Data Warehouse (2) Flashcards
Part 2
Explain the Data Warehouse characteristics
- supports Decision Support data storage
- includes data extraction and integration filter
- conform to uniform structures & formats to avoid data conflicts
- supports decision making
What is Multidimensional Data Analysis?
- processing of data to view as part of Multidimensional Structure
- data related in different ways
What are the OLAP client/server components?
OLAP GUI
- in end user’s computer
- client side
- main contact between system and end user
- provides interface allowing end user query DW contents
Analytical Processing Logic (APL)
- client side (speed) server side (better admin)
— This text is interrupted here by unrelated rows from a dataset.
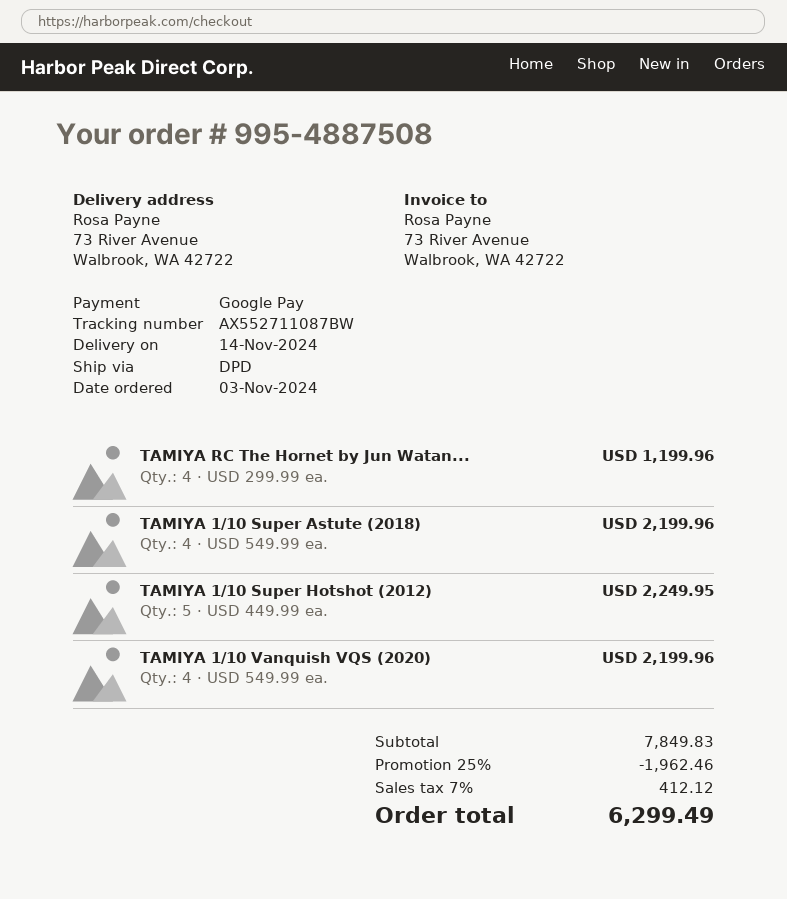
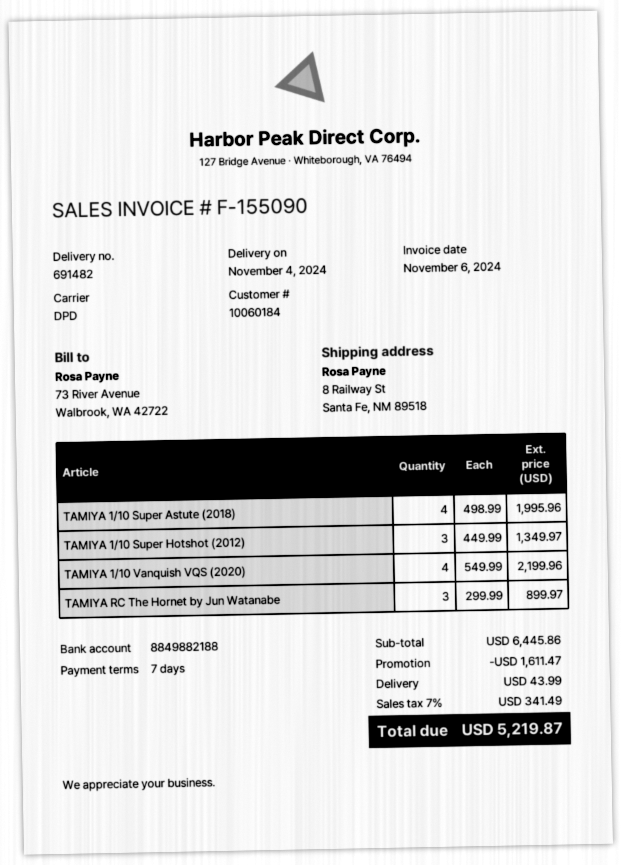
delivery date: 2024-11-14 -> 2024-11-04
ship to: 73 River Avenue, Walbrook, WA 42722 -> 8 Railway St, Santa Fe, NM 89518
TAMIYA RC The Hornet by Jun Watan...: 4 x 299.99 = 1199.96 -> 3 x 299.99 = 899.97
TAMIYA 1/10 Super Astute (2018): 4 x 549.99 = 2199.96 -> 4 x 498.99 = 1995.96
TAMIYA 1/10 Super Hotshot (2012): 5 x 449.99 = 2249.95 -> 3 x 449.99 = 1349.97
subtotal: 7849.83 -> 6445.86
discount: 1962.46 -> 1611.47
shipping: none -> 43.99
tax: 7% = 412.12 -> 7% = 341.49
total: 6299.49 -> 5219.87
- performs complex transformations required for business data analysis e.g aggregation, MDA
Data Processing Logic (DPL)
- server level
- presents data analysis requests to proper data objects in DW
What is MOLAP
Multidimensional Online Analytical Processing
- has OLAP functionality using MDBMS
- functionality: stores and analyzed Multidimensional data
- has special techniques to store data in matrix-like arrays of n-dimensions
Checklist when selecting either using ROLAP or MOLAP
- implementation price
- supported hard/soft
- hard/soft and DBMS compatibility
- performance
- availability, extent, type of admin tools
- support DB schema
- handle current & projected DB size
- DB architecture
- Resources
- Scalability
- flexibility
- cost of ownership
Explain Multidimensional cubes and purpose of slice and dice
Multidimensional analysis focus on specific slices of the cube. E.g product manager, product dimension.
Intersection of slices create smaller cubes allows dicing of multidimensional cube. Therefore, examining cubes allow precise analysis of variable components
Common performance improvement for Star Schema
Normalized Dimensional Tables
- semantic simplicity
- ease end user navigation through dimensions
- e.g a dimension can be simplified in 3NF using data filtering operations
Creating & Maintaining Multiple Fact Tables
- speeds query operations
- save processor cycles at run time = speeds analysis
- e.g region, city, state is pre-computed at data loading phase at run-time
Demoralising Fact Tables
- improves data access performance = save data storage
- stores in one record what usually takes many records in different tables
- e.g computing total sales in all region required access to Region Sales aggregates for summarizing. May have 300,000 records which means summarizing 300,000. Denormalized tables is better for aggregation.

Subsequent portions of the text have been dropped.